RESULTS: alpha-Tocopherol and alpha-tocopheryl acetate stimulated growth of SF, but not RF. Reduction of fibroblast content by alpha-tocopheryl succinate was accompanied by increased G6PD release and necrosis. Contrary to alpha-tocopheryl succinate, 50 microM or repeatedly 20 microM of alpha-tocotrienol significantly inhibited proliferation without causing cellular toxicity (maximal effect: 46.8%). RF were more sensitive to this effect than SF. Mitomycin C 100-400 microg/ml showed a stronger antiproliferative effect than alpha-tocotrienol (maximal effect: 13.8%). Morphologic characteristics of apoptosis were more commonly found under treatment with mitomycin C.
CONCLUSIONS: Of the vitamin E forms tested, only alpha-tocotrienol significantly inhibited growth at non-toxic concentrations. In this in vitro study, antiproliferative effects of mitomycin C were stronger than those of alpha-tocotrienol.
Tumor suppressive effects of tocotrienol in vivo and in vitro
Wada S, Satomi Y, Murakoshi M, Noguchi N, Yoshikawa T, Nishino H.
Cancer Lett. 2005 Nov 18;229(2):181-91. Epub 2005 Aug 10.

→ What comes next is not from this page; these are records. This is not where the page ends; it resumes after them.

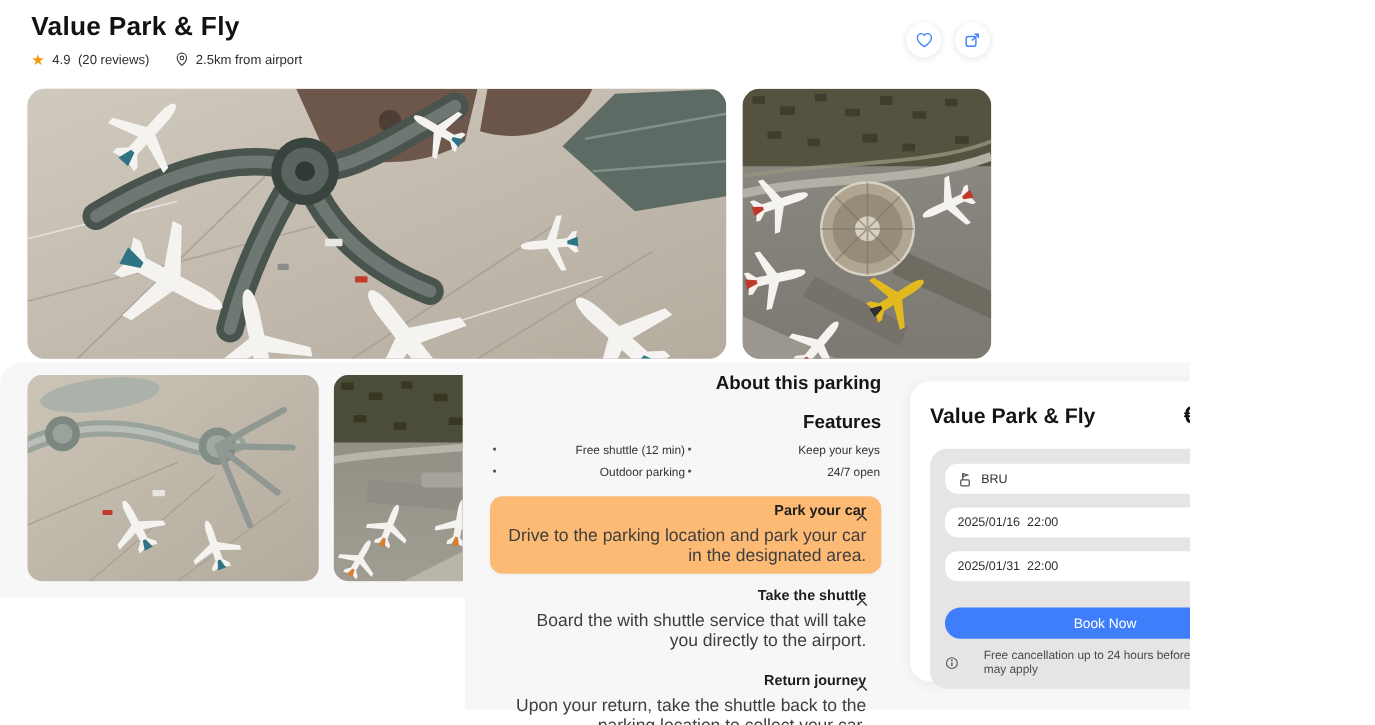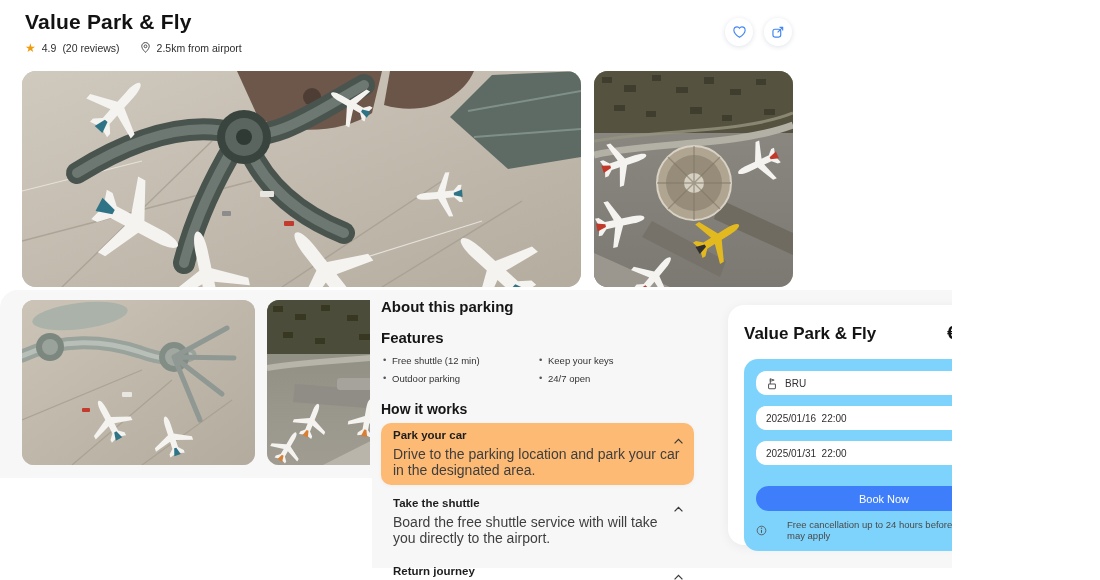--- a/index.html
+++ b/index.html
@@ -32,7 +32,7 @@
   .photo-t2    { left:267px; top:300px; width:103px; height:165px; border-radius:12px 0 0 12px; }
 
   
-  .mid-col { position:absolute; left:381px; top:290px; width:313px; height:278px; }
+  .mid-col { position:absolute; left:392px; top:290px; width:313px; height:278px;text-align:right; }
   .h-section { font-size:15px; font-weight:700; color:#161616; }
   .about-h { margin-top:8px; }
   .about-p { margin-top:9px; font-size:9.5px; line-height:1.5; color:#3c3c3c; }

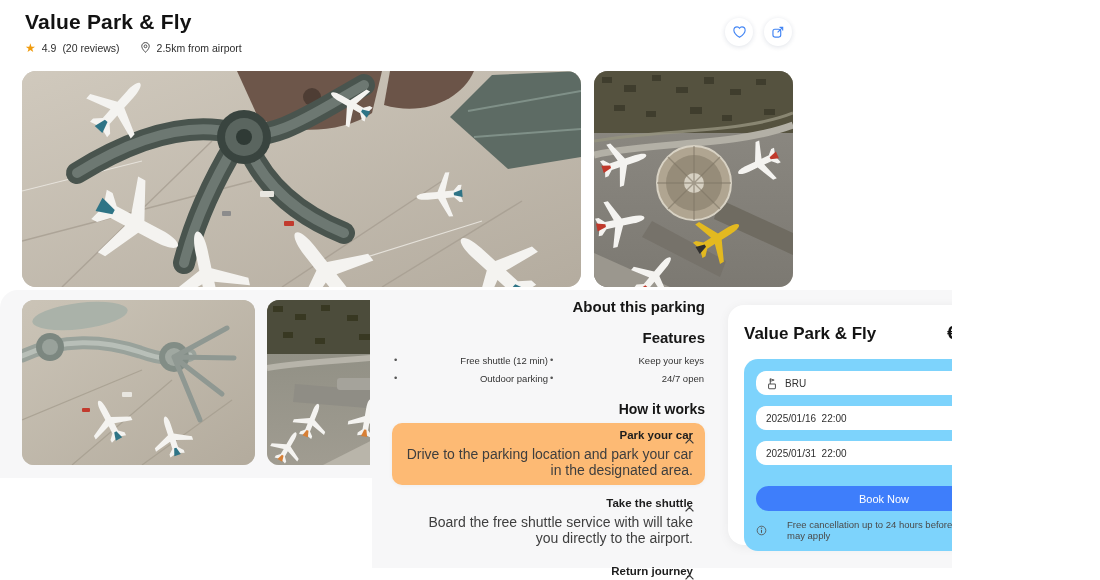--- a/index.html
+++ b/index.html
@@ -56,7 +56,7 @@
   .price-wrap { display:flex; align-items:baseline; }
   .price { font-size:19px; font-weight:700; color:#121212; }
   .price-unit { font-size:10px; color:#8a8a8a; }
-  .form-panel { margin-top:15px; background:#7dd3fc; border-radius:14px; padding:12px 12px 10px 12px; }
+  .form-panel { margin-top:15px; background:#e5e5e5; border-radius:14px; padding:12px 12px 10px 12px; }
   .field { height:24px; background:#fff; border-radius:10px; display:flex; align-items:center;
            padding:0 10px; margin-bottom:11px; cursor:pointer; }
   .field-text { font-size:10px; color:#2f2f2f; white-space:pre; }

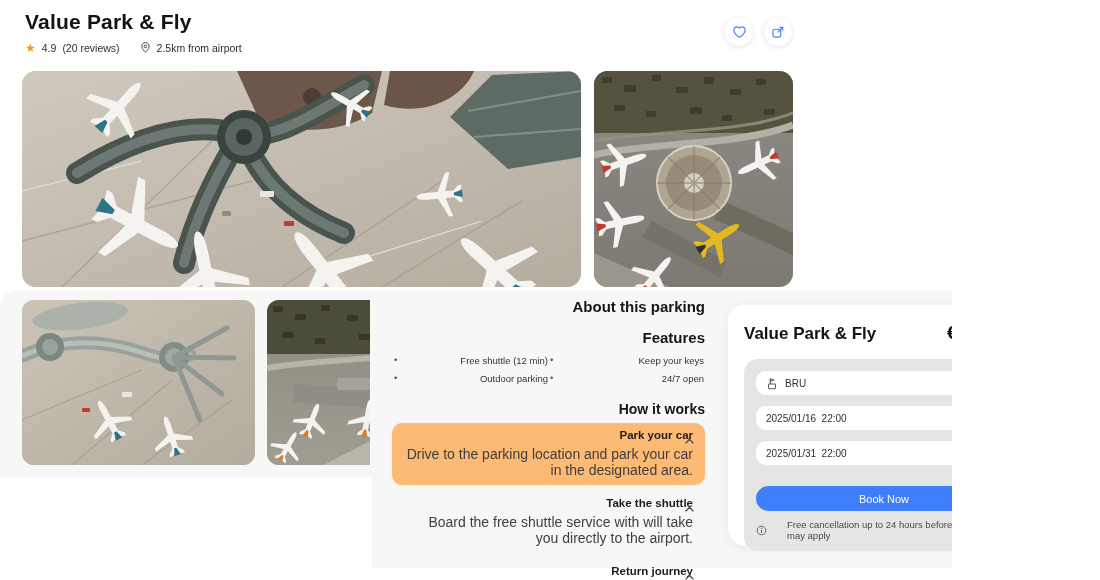--- a/index.html
+++ b/index.html
@@ -281,7 +281,6 @@
       </ul>
     </div>
 
-    <h2 class="h-section how-h">How it works</h2>
 
     <div class="step open-card">
       <div class="step-title">Park your car</div>

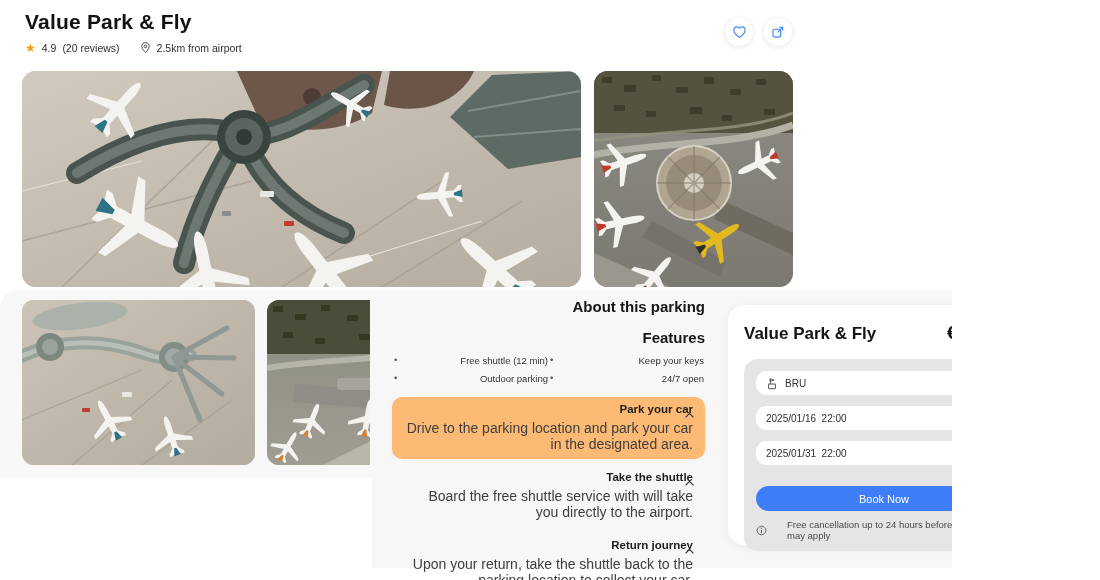--- a/index.html
+++ b/index.html
@@ -294,7 +294,7 @@
 
     <div class="step">
       <div class="step-title">Take the shuttle</div>
-      <div class="step-desc">Board the free shuttle service with will take you directly to the airport.</div>
+      <div class="step-desc">Board the with shuttle service that will take you directly to the airport.</div>
       <span class="step-chevron">
         <svg width="11" height="8" viewBox="0 0 14 10">
             <polyline points="2,8 7,3 12,8" fill="none" stroke="#3a3a3a" stroke-width="1.6"></polyline>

Tocotrienols have been reported to have higher biological activities than tocopherols. We investigated the antitumor effect of tocotrienols both in vivo and in vitro. Oral administration of tocotrienols resulted in significant suppression of liver and lung carcinogenesis in mice. In human hepatocellular carcinoma HepG2 cells, delta-tocotrienol exerted more significant antiproliferative effect than alpha-, beta-, and gamma-tocotrienols. delta-Tocotrienol induced apoptosis, and also tended to induce S phase arrest. On the other hand, gene expression analysis showed that delta-tocotrienol increased CYP1A1 gene, a phase I enzyme. Although further study will be necessary to investigate possible adverse effect, the data obtained in present study suggest that tocotrienols could be promising agents for cancer prevention.